10 minute read

There are easier ways to spend your weekends. Building a GPT-2 tokenizer from scratch is not one of them. But somewhere between reading Karpathy’s “Zero to Hero”, benchmarking Go’s runtime behavior at 2AM, and debating whether my slice reallocation was “morally acceptable”, I fell down a rabbit hole.

This post is the story of how that happened: what I built, what broke, what I optimized, and what I learned about systems engineering by reconstructing one of the most universally used components in modern LLMs: the tokenizer.

The BPE Tokenizer

A tokenizer is the first step in almost every modern language model pipeline. Its job is simple in spirit but critical in practice: convert raw text into a sequence of integer IDs that a model can process. For example: "Hello world!" can be encoded as [15496, 995, 0].

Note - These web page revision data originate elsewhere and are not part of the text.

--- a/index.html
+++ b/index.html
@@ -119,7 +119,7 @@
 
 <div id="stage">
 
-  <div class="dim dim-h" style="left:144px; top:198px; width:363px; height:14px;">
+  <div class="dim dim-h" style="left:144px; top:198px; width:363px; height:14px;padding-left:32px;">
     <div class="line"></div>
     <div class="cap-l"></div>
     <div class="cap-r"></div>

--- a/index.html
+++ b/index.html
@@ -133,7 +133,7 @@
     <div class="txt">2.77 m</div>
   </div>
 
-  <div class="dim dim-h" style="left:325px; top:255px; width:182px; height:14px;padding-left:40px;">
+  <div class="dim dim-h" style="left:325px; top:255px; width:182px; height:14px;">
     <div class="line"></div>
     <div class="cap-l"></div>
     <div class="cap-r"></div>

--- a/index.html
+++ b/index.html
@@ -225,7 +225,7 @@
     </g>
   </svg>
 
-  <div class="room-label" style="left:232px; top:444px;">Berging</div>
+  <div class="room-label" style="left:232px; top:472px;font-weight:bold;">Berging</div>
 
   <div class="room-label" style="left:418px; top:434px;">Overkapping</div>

These integers correspond to entries in a fixed vocabulary learned during model training.

Every request to a large language model whether for inference or training, goes through a tokenizer first. That makes tokenization part of the critical path for latency-sensitive systems like:

  • inference servers
  • chat applications
  • streaming generation APIs
  • real-time classification systems

If tokenization is slow, everything downstream is slow.

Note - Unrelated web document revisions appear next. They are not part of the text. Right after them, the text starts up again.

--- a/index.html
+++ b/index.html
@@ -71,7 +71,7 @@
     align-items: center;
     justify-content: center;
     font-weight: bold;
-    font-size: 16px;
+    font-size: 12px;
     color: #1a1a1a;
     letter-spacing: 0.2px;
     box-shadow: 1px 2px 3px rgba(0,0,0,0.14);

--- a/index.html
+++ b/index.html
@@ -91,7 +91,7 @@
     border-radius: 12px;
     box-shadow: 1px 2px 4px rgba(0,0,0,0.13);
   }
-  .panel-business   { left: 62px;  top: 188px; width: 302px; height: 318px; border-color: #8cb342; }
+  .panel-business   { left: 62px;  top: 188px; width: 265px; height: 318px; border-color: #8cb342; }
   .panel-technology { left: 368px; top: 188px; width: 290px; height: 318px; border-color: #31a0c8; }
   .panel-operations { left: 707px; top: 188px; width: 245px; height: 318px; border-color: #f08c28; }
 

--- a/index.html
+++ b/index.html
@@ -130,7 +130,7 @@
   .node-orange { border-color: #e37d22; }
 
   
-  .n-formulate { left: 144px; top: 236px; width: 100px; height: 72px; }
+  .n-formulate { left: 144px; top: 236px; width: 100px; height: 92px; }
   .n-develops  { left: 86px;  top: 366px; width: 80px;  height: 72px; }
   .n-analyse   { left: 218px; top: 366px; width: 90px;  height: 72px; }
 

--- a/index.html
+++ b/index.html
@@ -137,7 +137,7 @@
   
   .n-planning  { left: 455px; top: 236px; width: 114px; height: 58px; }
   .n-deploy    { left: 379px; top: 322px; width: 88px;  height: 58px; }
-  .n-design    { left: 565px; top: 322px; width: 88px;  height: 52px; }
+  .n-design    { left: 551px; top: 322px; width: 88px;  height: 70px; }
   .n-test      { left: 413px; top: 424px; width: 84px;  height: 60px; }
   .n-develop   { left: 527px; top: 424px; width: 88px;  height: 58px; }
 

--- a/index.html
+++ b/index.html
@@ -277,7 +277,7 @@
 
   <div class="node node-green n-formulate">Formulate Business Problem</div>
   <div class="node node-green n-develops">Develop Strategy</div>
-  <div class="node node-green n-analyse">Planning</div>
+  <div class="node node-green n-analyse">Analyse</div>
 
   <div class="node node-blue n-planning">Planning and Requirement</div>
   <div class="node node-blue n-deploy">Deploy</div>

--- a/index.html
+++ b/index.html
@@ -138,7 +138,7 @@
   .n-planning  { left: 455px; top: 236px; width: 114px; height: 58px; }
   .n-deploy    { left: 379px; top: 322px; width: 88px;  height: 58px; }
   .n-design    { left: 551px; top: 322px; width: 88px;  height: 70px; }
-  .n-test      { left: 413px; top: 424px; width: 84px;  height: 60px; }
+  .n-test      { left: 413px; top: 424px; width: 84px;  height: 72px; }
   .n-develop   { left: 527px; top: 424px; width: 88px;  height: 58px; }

Most modern LLMs (GPT-2, GPT-3, GPT-4 class models) use Byte Pair Encoding (BPE) or close variants.

At a high level, BPE works like this:

  1. Start with raw text as bytes (values 0–255)
  2. Repeatedly merge the most frequent adjacent byte/token pairs
  3. Each merge produces a new token
  4. Continue until no more applicable merges exist

The result is a vocabulary of:

  • single bytes
  • short character sequences
  • common substrings (e.g. “ing”, “tion”, “http”)

BPE is attractive because it:

  • handles arbitrary UTF-8 text
  • balances vocabulary size vs. expressiveness
  • compresses common patterns efficiently

But it has a downside: tokenization is not just a lookup, it’s an algorithm. At runtime, a BPE tokenizer must repeatedly:

  1. scan adjacent token pairs
  2. check whether (a, b) is mergeable
  3. compare merge ranks
  4. apply the best merge
  5. update neighboring pairs and all of this usually involves thousands of pair lookups per chunk of text.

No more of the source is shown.